In a delightful if arcane touch, the
cover design for the published text of Adriano Shaplin’s play is by
artist and musician Peter Blegvad, formerly the cartoonist behind a
strip entitled
Leviathan...
Hobbes, Leviathan, geddit? In fact, this is possibly the most
delightful thing about the enterprise, though far from the most arcane.
Shaplin came to prominence writing relatively brief, absolutely intense
plays for his American company The Riot Group. Now, as the first
RSC/University of Warwick International Playwright in Residence, his
work has expanded to fill the space available.
And my God, but there’s a lot of space: an RSC cast of 15, a
reconfiguration of this Victorian musical hall into a mini-Swan Theatre
with action taking place on four levels of stage, up the central aisle
and in the gallery, and a play about... well... lots. The central
strand is the contention in the 1660s between the then ageing Hobbes
and the “Gresham divines” (subsequently the Royal Society), principally
Robert Boyle and Robert Hooke, over whether the true path to knowledge
lay through pure reasoning or observation and experimentation. It thus
takes in science, theology, political philosophy (the play is set in
the latter part of the English Commonwealth and the early years of the
Restoration), and so on and so forth. There is also some by-play about
the closure of theatres and status of actors, a soupçon of
sexuality (why does the script require Boyle to be played by a woman?),
and for good measure a couple of Ben Jonson-style common-man
commentators, named pointedly after the Muppets Statler and Waldorf.

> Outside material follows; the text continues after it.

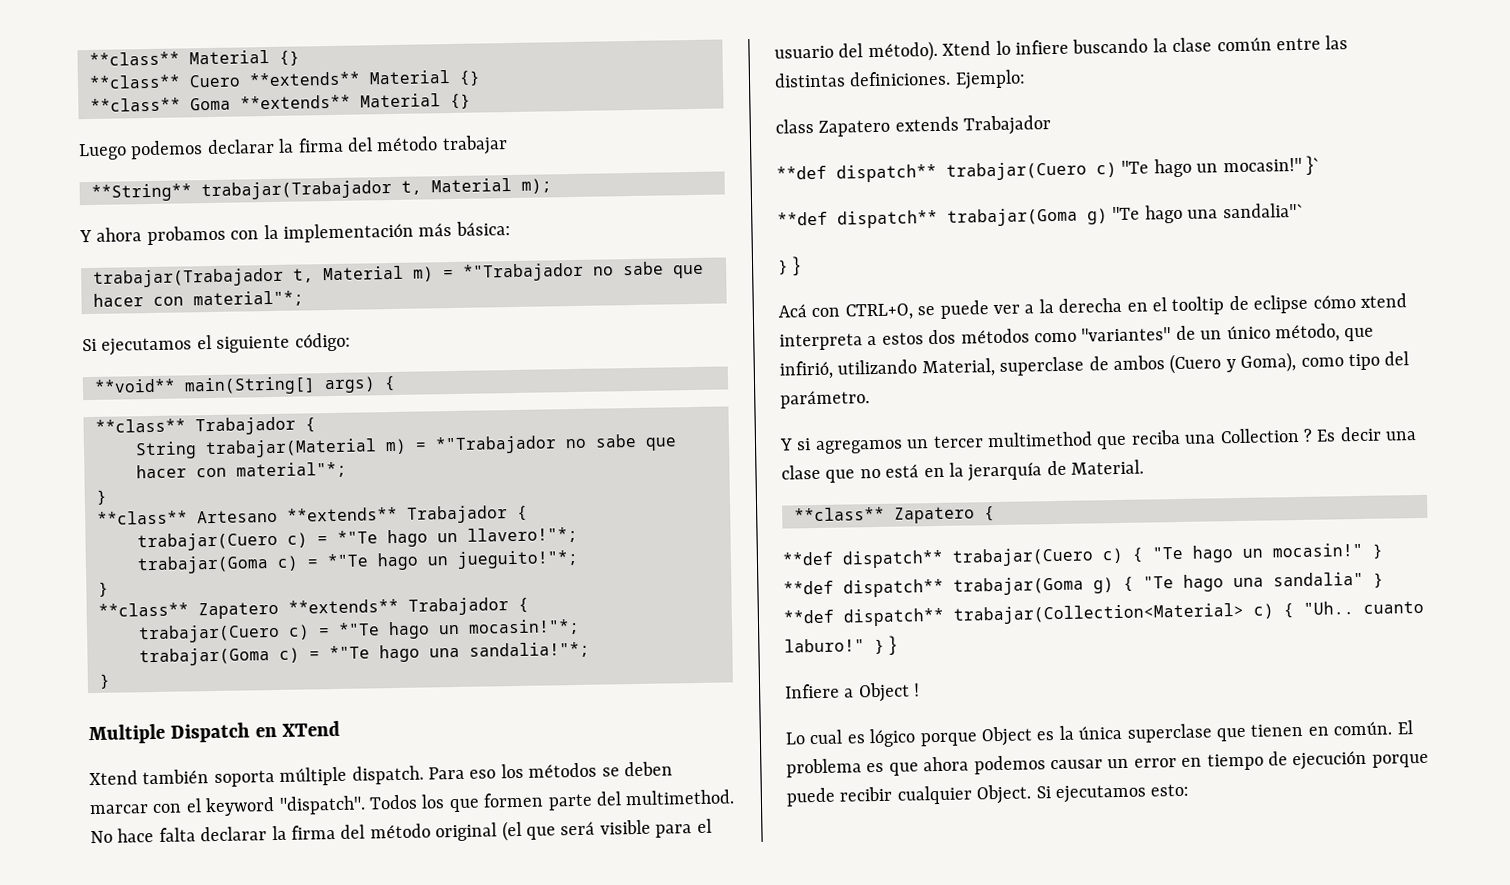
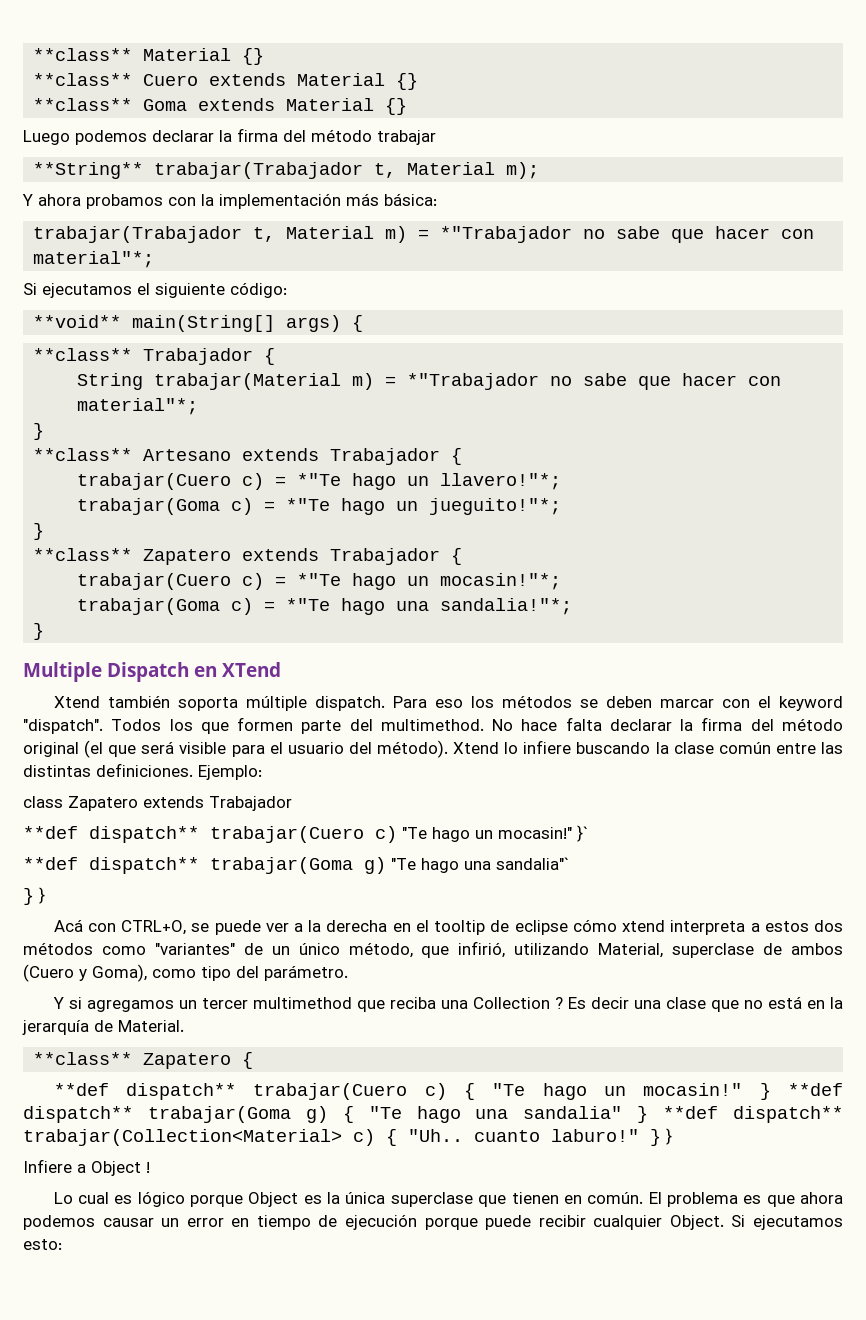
[249,71,361,87] **extends** -> [209,73,287,86] extends
[240,94,351,110] **extends** -> [198,98,276,111] extends
[287,506,398,522] **extends** -> [242,448,320,461] extends
[288,598,399,614] **extends** -> [242,548,320,561] extends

There is much flaunting of verbal anachronism in the piece, though
heaven knows to what end.
The play is not just brimming with ideas; they are not simply
jam-packed; they are condensed at pressure into its two and
three-quarter hours. And Elizabeth Freestone directs with a sense of
high theatricality. The trouble is that the two fail almost entirely to
connect with one another, so that one is neither intellectually nor
dramatically interested in Stephen Boxer’s Hobbes, Amanda Hadingue’s
Boyle, Jack Laskey’s Hooke or any of the others engaging (as so often
in Shaplin’s work) in multi-vector power plays. I’m sure it can all be
explained in minute detail, but that’s rather the point: if it needs to
be, it isn’t working as theatre.
Written for the Financial
Times.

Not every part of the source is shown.